Well we've told the oldest and the youngest. We emphasised that we'd worked at it but the marriage still wasn't right, we'd probably be better parents if we weren't together as there'd be no conflict and that we would both always be there for them.

Oldest looked in a state of shock and asked why now rather than five years ago ( when things were horrendous). I'd always said to stbxh that it was my biggest regret that I didn't go then as then I wouldn't have to justify my decision as it was so obvious.

DC1 then said they understood and why should we be unhappy to stay together for them.

He worried about the financial situation as we said this would always be his home. He knows I can't afford it on my salary so we reassured him that it would be fine.

I'm a bit shocked as he said he might live with his dad. I can see his point as his dad's apartment is in the town where his friends live but I thought he'd stay a few times each week - not full time.

Youngest didn't say much. Just said "okay'. I emphasised he could talk to us at anytime or his siblings.

Just about to collect middle one from work and then we can tell them.

loveyoutothemoon Sun 26-Jun-16 16:28:22

Well done to you! It's tough, I've been there, but they'll be fine eventually.

Is there a reason why you didn't wait and tell them together?

IDoAllMyOwnStunts Sun 26-Jun-16 16:34:59

I would say don't tell them how long you've been unhappy and that you've been waiting for the children to grow older before splitting (if you have). My mum told me that her and dad were splitting when I was 16, and she'd been unhappy for years and was waiting for me to do exams. I felt and still feel very guilty that she was unhappy all that time. I wish she'd never mentioned it tbh.

Hotwaterbottle1 Sun 26-Jun-16 16:40:46

Im glad it went well for you. Thanks to the other ladies for the advice.

lifeisunjust Sun 26-Jun-16 17:02:42

There certainly is a baddie in some situations.

I'd leave it to the parent who has decided to call it a day because it is wholly unreasonable if the other person does not agree to tell the children.

Hotwaterbottle1 Sun 26-Jun-16 17:07:12

Life, not the most helpful comment.
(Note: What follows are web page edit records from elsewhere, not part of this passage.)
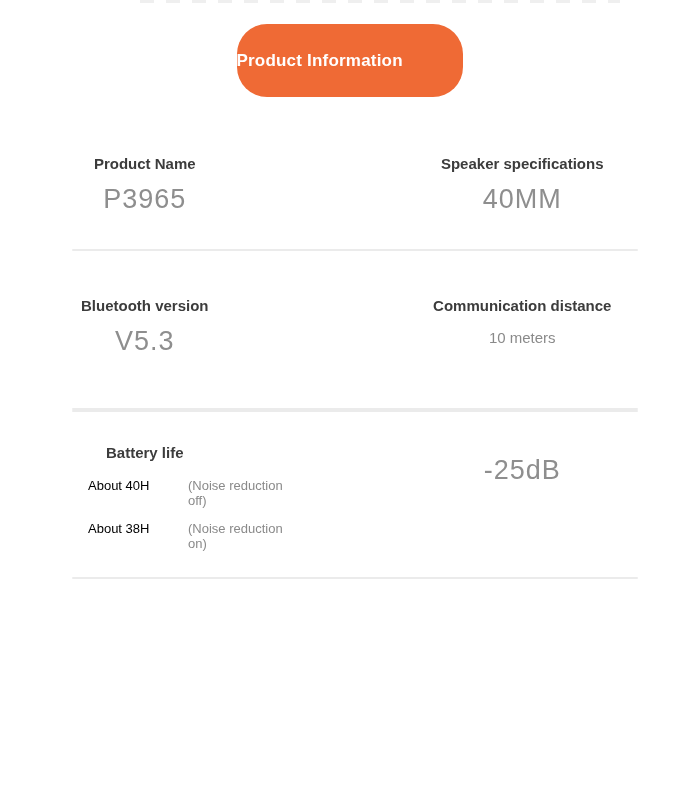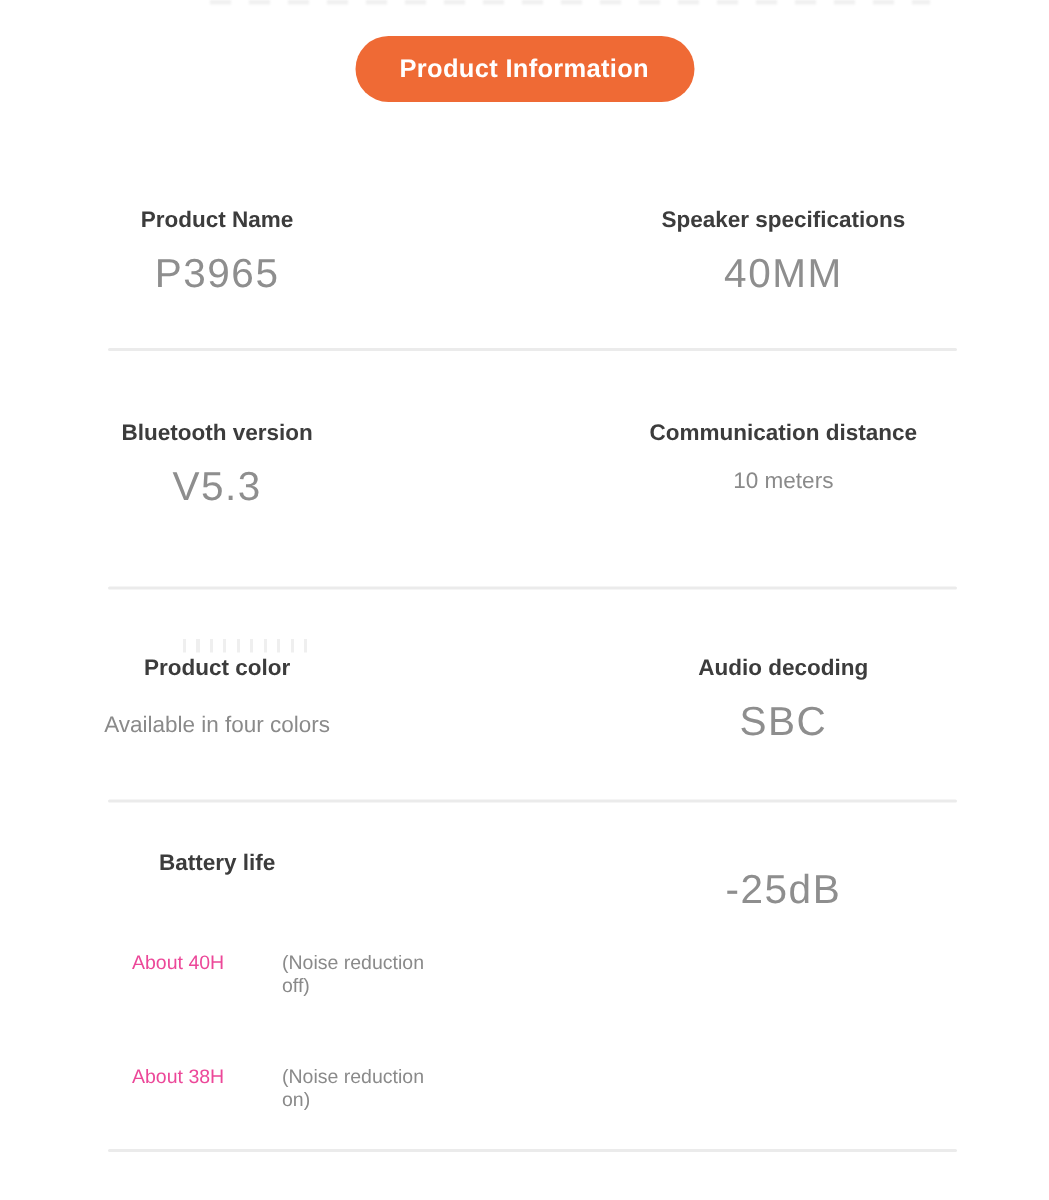--- a/index.html
+++ b/index.html
@@ -22,27 +22,26 @@
     top: 0; left: 140px;
     width: 480px; height: 3px;
     background: repeating-linear-gradient(90deg, #d9d9d9 0 14px, transparent 14px 26px);
     opacity: .4;
     filter: blur(.6px);
   }
 
   
   .badge {
     width: 226px;
-    height: 44px;
-    margin: 24px auto 12px auto;
+    height: 73px;
+    margin: 24px auto 0 auto;
     background: #EF6A35;
     border-radius: 30px;
     display: flex;
     align-items: center;
-    justify-content: center;
     color: #ffffff;
     font-size: 17px;
     font-weight: 700;
     letter-spacing: .2px;
   }
 
   
   .section {
     position: relative;
     display: grid;
@@ -95,24 +94,23 @@
     display: flex;
     flex-direction: column;
     gap: 13px;
     align-items: flex-start;
     padding-left: 88px;
     text-align: left;
   }
   .battery-row { display: flex; align-items: baseline; }
   .battery-time {
     font-size: 13px;
-    color: #ec4899;
+    color: #000000;
     width: 62px;
     flex: 0 0 auto;
-    margin-top: 33px;
   }
   .battery-cond {
     font-size: 13px;
     color: #8A8A8A;
     margin-left: 38px;
   }
 
   .divider {
     height: 2px;
     background: #EBEBEB;
@@ -149,31 +147,20 @@
       <div class="spec-label">Bluetooth version</div>
       <div class="value-lg">V5.3</div>
     </div>
     <div class="cell cell-right">
       <div class="spec-label">Communication distance</div>
       <div class="value-sm">10 meters</div>
     </div>
   </div>
   <div class="divider"></div>
 
-  <div class="section sec-3">
-    <div class="ghost-color"></div>
-    <div class="cell cell-left">
-      <div class="spec-label">Product color</div>
-      <div class="value-sm">Available in four colors</div>
-    </div>
-    <div class="cell cell-right">
-      <div class="spec-label">Audio decoding</div>
-      <div class="value-lg">SBC</div>
-    </div>
-  </div>
   <div class="divider"></div>
 
   <div class="section sec-4">
     <div class="cell cell-left">
       <div class="spec-label">Battery life</div>
       <div class="battery-rows">
         <div class="battery-row">
           <span class="battery-time">About 40H</span>
           <span class="battery-cond">(Noise reduction off)</span>
         </div>

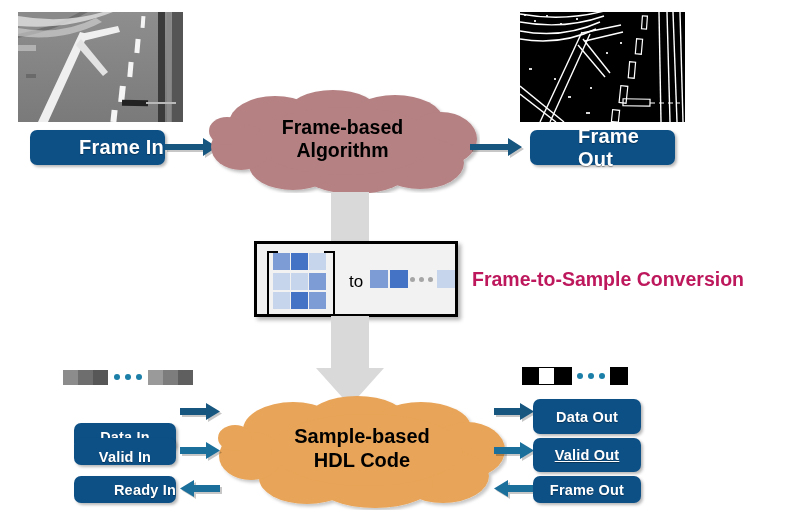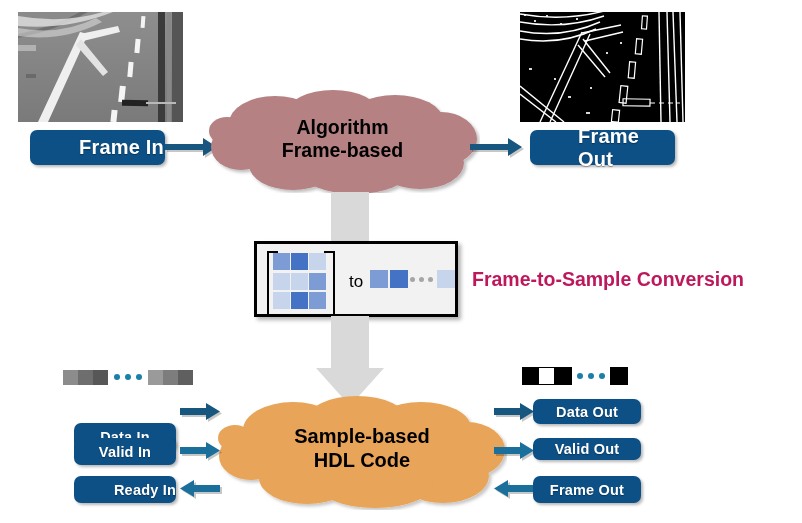--- a/index.html
+++ b/index.html
@@ -203,22 +203,22 @@
         <ellipse cx="236" cy="50" rx="36" ry="27"></ellipse>
         <ellipse cx="215" cy="74" rx="44" ry="26"></ellipse>
         <ellipse cx="150" cy="82" rx="54" ry="23"></ellipse>
         <ellipse cx="88" cy="76" rx="44" ry="25"></ellipse>
         <ellipse cx="36" cy="58" rx="30" ry="23"></ellipse>
         <ellipse cx="22" cy="42" rx="18" ry="14"></ellipse>
         <ellipse cx="140" cy="52" rx="90" ry="34"></ellipse>
       </g>
     </svg>
     <div class="label" style="top:27px;">
+      <div>Frame-based</div>
       <div>Algorithm</div>
-      <div>Frame-based</div>
     </div>
   </div>
 
   <div class="arrow" style="left:470px;top:136px;width:62px;height:24px;">
     <svg width="62" height="24" viewBox="0 0 62 24">
       <g transform="translate(2,2)">
         <path d="M0 8 L38 8 L38 2 L52 11 L38 20 L38 14 L0 14 Z" fill="rgba(0,0,0,.22)"></path>
       </g>
       <path d="M0 8 L38 8 L38 2 L52 11 L38 20 L38 14 L0 14 Z" fill="#17567f"></path>
     </svg>
@@ -334,21 +334,21 @@
   </div>
   <div class="arrow" style="left:180px;top:403px;width:46px;height:20px;">
     <svg width="46" height="20" viewBox="0 0 46 20">
       <g transform="translate(2,2)">
         <path d="M0 5 L26 5 L26 0 L40 8.5 L26 17 L26 12 L0 12 Z" fill="rgba(0,0,0,.22)"></path>
       </g>
       <path d="M0 5 L26 5 L26 0 L40 8.5 L26 17 L26 12 L0 12 Z" fill="#17567f"></path>
     </svg>
   </div>
 
-  <div class="pill small" style="left:74px;top:438px;width:102px;height:27px;">
+  <div class="pill small" style="left:74px;top:438px;width:102px;height:27px;align-items:flex-end;">
     <span>Valid In</span>
   </div>
   <div class="arrow" style="left:180px;top:442px;width:46px;height:20px;">
     <svg width="46" height="20" viewBox="0 0 46 20">
       <g transform="translate(2,2)">
         <path d="M0 5 L26 5 L26 0 L40 8.5 L26 17 L26 12 L0 12 Z" fill="rgba(0,0,0,.22)"></path>
       </g>
       <path d="M0 5 L26 5 L26 0 L40 8.5 L26 17 L26 12 L0 12 Z" fill="#1b6f9b"></path>
     </svg>
   </div>
@@ -366,33 +366,33 @@
   </div>
 
   <div class="arrow" style="left:494px;top:403px;width:46px;height:20px;">
     <svg width="46" height="20" viewBox="0 0 46 20">
       <g transform="translate(2,2)">
         <path d="M0 5 L26 5 L26 0 L40 8.5 L26 17 L26 12 L0 12 Z" fill="rgba(0,0,0,.22)"></path>
       </g>
       <path d="M0 5 L26 5 L26 0 L40 8.5 L26 17 L26 12 L0 12 Z" fill="#17567f"></path>
     </svg>
   </div>
-  <div class="pill small" style="left:533px;top:399px;width:108px;height:25px;">
+  <div class="pill small" style="left:533px;top:399px;width:108px;height:35px;">
     <span>Data Out</span>
   </div>
 
   <div class="arrow" style="left:494px;top:442px;width:46px;height:20px;">
     <svg width="46" height="20" viewBox="0 0 46 20">
       <g transform="translate(2,2)">
         <path d="M0 5 L26 5 L26 0 L40 8.5 L26 17 L26 12 L0 12 Z" fill="rgba(0,0,0,.22)"></path>
       </g>
       <path d="M0 5 L26 5 L26 0 L40 8.5 L26 17 L26 12 L0 12 Z" fill="#1b6f9b"></path>
     </svg>
   </div>
-  <div class="pill small" style="left:533px;top:438px;width:108px;height:22px;">
+  <div class="pill small" style="left:533px;top:438px;width:108px;height:34px;text-decoration:underline;">
     <span>Valid Out</span>
   </div>
 
   <div class="arrow" style="left:494px;top:480px;width:46px;height:20px;">
     <svg width="46" height="20" viewBox="0 0 46 20">
       <g transform="translate(2,2)">
         <path d="M40 5 L14 5 L14 0 L0 8.5 L14 17 L14 12 L40 12 Z" fill="rgba(0,0,0,.22)"></path>
       </g>
       <path d="M40 5 L14 5 L14 0 L0 8.5 L14 17 L14 12 L40 12 Z" fill="#1b6f9b"></path>
     </svg>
Should people be unhappy then and stay because of the children? Surely for the children's sake a united front is best.

splittingup Sun 26-Jun-16 17:31:44

Have just told the middle one who appeared the most shocked and said he "didn't get it".

We told them separately as the eldest has a very dominant personality and I didn't want the others to feel they had to follow their lead. I think it was the right thing to do as they were free to express their own feelings.

We told them it wasn't a quick decision and we had worked to save the marriage but were still unhappy.

Hotwaterbottle1 Sun 26-Jun-16 19:03:08

Are they still ok? How do you feel? Relieved? Im scared I will cry.

splittingup Sun 26-Jun-16 21:25:28

It was a bit of an out of body experience. I felt it wasn't really happening. Nobody has mentioned it since - we've just sat and watched Glastonbury! I don't know if it just hasn't hit them yet. I'm sure when their dad moves out it'll seem real (to us all).

This day has been on my mind for weeks while we waited for exams to end so my major emotion is relief. No tears. A feeling of guilt perhaps but not tears.